Vietnam has a long way to go before it catches up with neighbors such as Thailand in terms of urbanization, per capita income, and the size of its stock market and manufacturing base.

About 70% of Vietnamese still live in rural areas and remain involved in agriculture so, just like during China’s rise, urbanization will supercharge growth and incomes.


Improving Macro Fundamentals and Infrastructure

The country’s macro picture is considerably better than five years ago. Foreign reserves have tripled to $34 billion. Interest rates have come down from 20% to 8%. Inflation has fallen from 18.7% to just 0.6%. Meanwhile, annual economic growth remains pretty stable in the 6% to 7% range.

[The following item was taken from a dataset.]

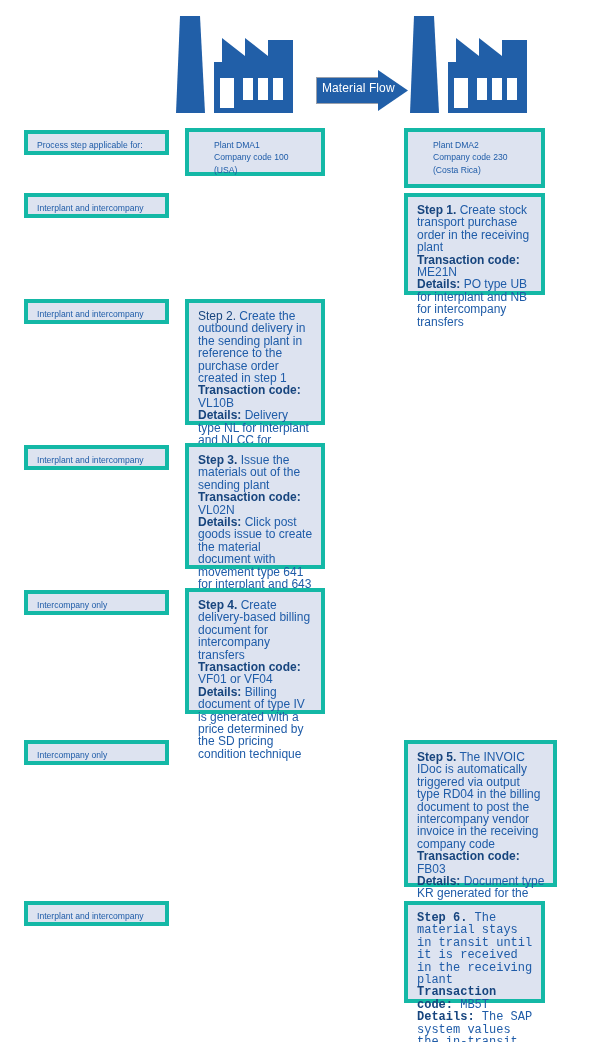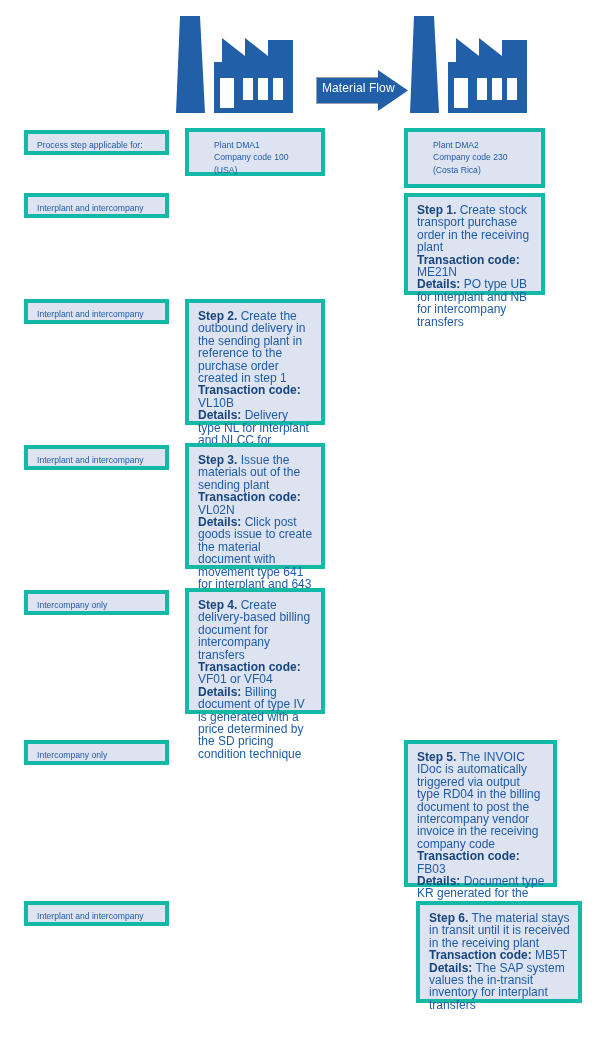"Step 2." span { font-weight: bold -> normal }
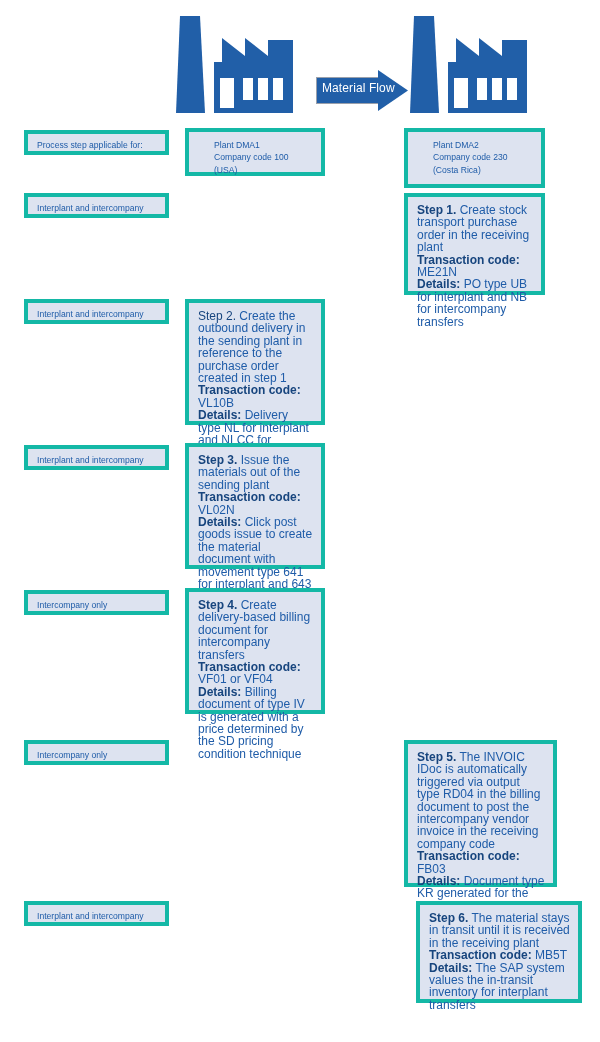"Step 6. The material stays" div.box { font-family: none -> Liberation Mono, monospace; left: 416px -> 404px; width: 166px -> 141px }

Vietnam’s infrastructure is improving as well with 267,000 km of roads and 1.49 cell phones per person. The economy is well-diversified and the country is rich in resources and has become an energy exporter.


Market Reforms in Banking and Finance

Significant issues for Vietnam include bank debt and non-performing loans. It’s making incremental progress, but much more needs to be done to open and modernize its financial system. It also needs to move forward on plans to privatize 289 state-owned companies.

In addition, Vietnam has to reign in government spending.


Low Stock Valuations Relative to Its Competitors

For some reason, many of Vietnam’s large state-owned companies are expensive, but medium-and small-sized companies are a terrific value. The trailing price-to-earnings (P/E) ratio for this group is just 7.8 compared to 26.9 in Indonesia and 21.3 in the Philippines.

The Vietnam market index trades at just 1.1 times book value with a dividend yield of 6.3% while Indonesia has a 2.4 times book value and the Philippines has a 2.6 times book value.


Excellent Demographics Signal Long-Term Growth of Income and Wealth

In contrast to China’s premature graying society, Vietnam’s population of 98 million is at a demographic sweet spot with an average age of just 27 years and 70% of the population under the age of 35.


Wealth has risen at an annual compounded rate of 13.5% over the last decade, meaning Vietnam’s consumer and investor class is expanding every year.

The literacy rate is 94%, with primary education improving every year.


Geographic and Strategic Importance at the Heart of ASEAN

If the Trans-Pacific Partnership (TPP) passes muster, Vietnam will likely be the greatest beneficiary.


As the recently founded ASEAN Economic Community (AEC) moves forward, intra-ASEAN trade – already growing fast – will gain even more momentum. Vietnam’s long coastline, its position facing the South China Sea, and shipping lanes that account for 40% of global trade – all underline its strategic importance.


Vietnam’s cooperation with America is also deepening as it seeks a hedge on China’s growing weight in the region.


Low Cost Base for Manufacturing and Services

A wave of capital is washing over Vietnam, driven by many factors including wage rates significantly lower than in China. Companies in South Korea, Japan, China, America, and Europe, and their governments, are falling over each other to establish manufacturing hubs and seek better relations with Vietnam.


One example is the Japanese government’s recently announced $1.7 billion aid package to Vietnam.


During the last three years, there has been more foreign direct investment flowing into Southeast Asia than into China – $60 billion of direct investment has flowed to Vietnam over the last five years with $14.5 billion in 2015. In April this year, foreign direct investment surged 85% year over year.